God's sovereignty not to be arraigned by men.—There are some persons so partial to what we may call the high doctrines of the gospel that they can scarcely endure to hear anything else: they are like persons whose taste is vitiated by strong drink or highly seasoned food; they have no appetite for anything which does not savour of their favourite opinions. This is a great evil in the Church, not only as injuring the souls in whom it exists, but as tending exceedingly to strengthen the prejudices of others against the doctrines which are so abused. Those who are thus disposed towards "the deep things of God" fancy themselves edified merely because their corrupt taste is gratified; but their edification is not real and scriptural, for if it were it would incline them to receive with meekness and humility every word of God, whereas they treat with contempt everything which seems to savour of plain, practical religion.

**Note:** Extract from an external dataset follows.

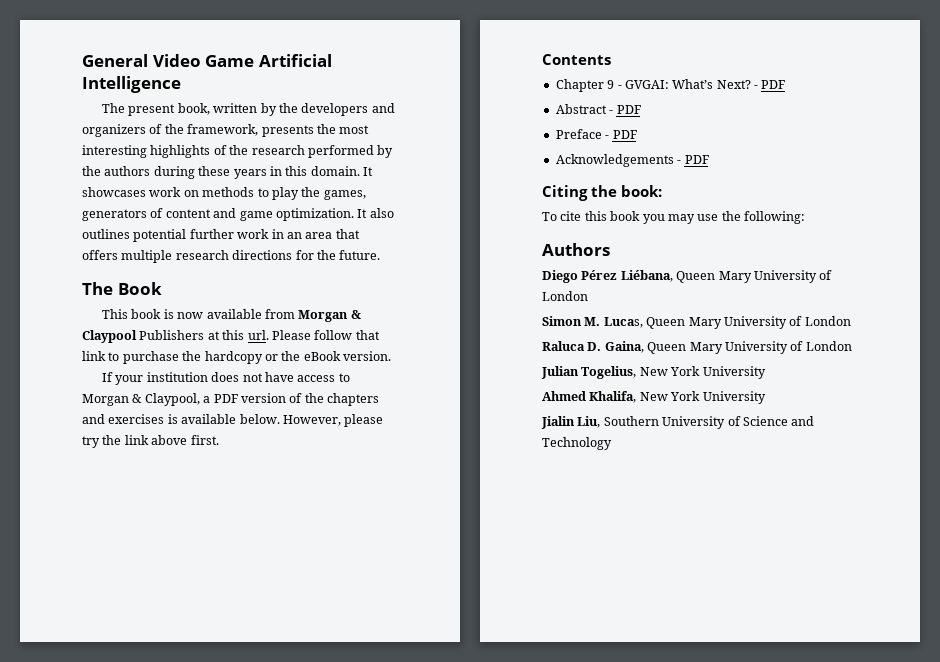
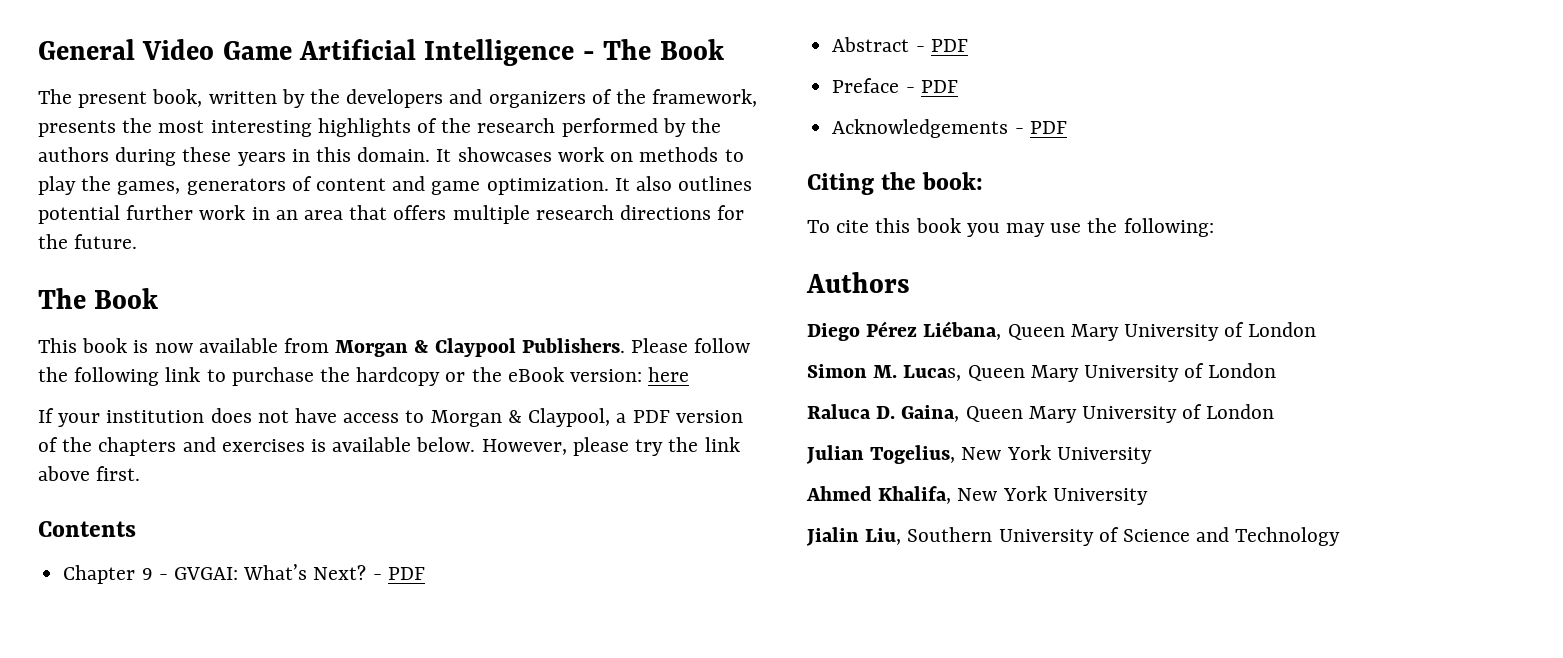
- General Video Game Artificial Intelligence
+ General Video Game Artificial Intelligence - The Book
- This book is now available from Morgan & Claypool Publishers at this url. Please follow that link to purchase the hardcopy or the eBook version.
+ This book is now available from Morgan & Claypool Publishers. Please follow the following link to purchase the hardcopy or the eBook version: here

We regret exceedingly that such persons exist; but we must not on their account run into an opposite extreme, and keep these doctrines altogether out of sight: we must not shun to declare unto men the whole counsel of God. Whatever is revealed in the sacred records must be brought forth in its season; nor are we at liberty to "withhold from men anything that may be profitable unto them." We therefore address ourselves to every subject in its place, though on such subjects as that which is before us we would do it with fear and trembling, conscious how unable we are to do justice to it, and fearful lest by any means we should make it an occasion of offence to those who are not prepared for the investigation of it. The sovereignty of God is to the proud heart of man an unpalatable subject; but in the passage before us we are called to vindicate it against the objections of those who are disposed, like the Jew in our text, to contend against it. To place the matter in its true light, we shall consider:—

I. The point at issue between the objector and St. Paul.—St. Paul had intimated that the Jews were to be rejected from, and that the Gentiles were to be admitted into, the Church—an offensive subject to the Jews. They are represented as declaring that if God exercise sovereignty in this way, the blame of man's condemnation must be transferred to God Himself, since it was impossible for a man to resist His will. To this objection we must now reply—

II. The apostle's determination of it.—St. Paul, hearing such a blasphemous objection as this, "Why doth God yet find fault? for who hath resisted His will?" replies to it in a way of just reprehension. "O man, who art thou that repliest against God?" Consider thyself as a creature; consider thyself as a sinner. In a way of sound argument two things St. Paul proceeds to substantiate against his objector—one, that God had a right to dispose of everything according to His sovereign will and pleasure, and the other was that in the way He had hitherto disposed of them and had determined still to dispose of them He was fully justified. We may conclude with suggesting—

III. The proper improvement of the subject, which offers important hints to objectors. Strange that even Christians should determine what will and what will not consist with the divine attributes! But be assured as the heavens are high above the earth, so are His thoughts and ways higher than yours. There are many who speak of the deep things of God as if they were as plain and intelligible as the simplest truth that can be mentioned. It becomes you doubtless to investigate, and as far as possible to understand, every truth of God; but in things so infinitely above the reach of human intellect it becomes you to be humble, modest, diffident. To all persons without exception, you have other things to do than to be wasting your time about unprofitable disputes—you are now under the hands of the Potter. The question that most concerns you is, For what are you preparing? In order to ascertain this you need not look into the book of God's decrees, but simply examine the state of your own hearts. Are you diligently seeking after God? Are you living by faith on the Lord Jesus Christ, washing daily in the fountain of His blood, and renewed daily by the operations of His Spirit? This will mark you vessels of honour; and the want of this is sufficient to stamp you vessels unto dishonour.—Simeon.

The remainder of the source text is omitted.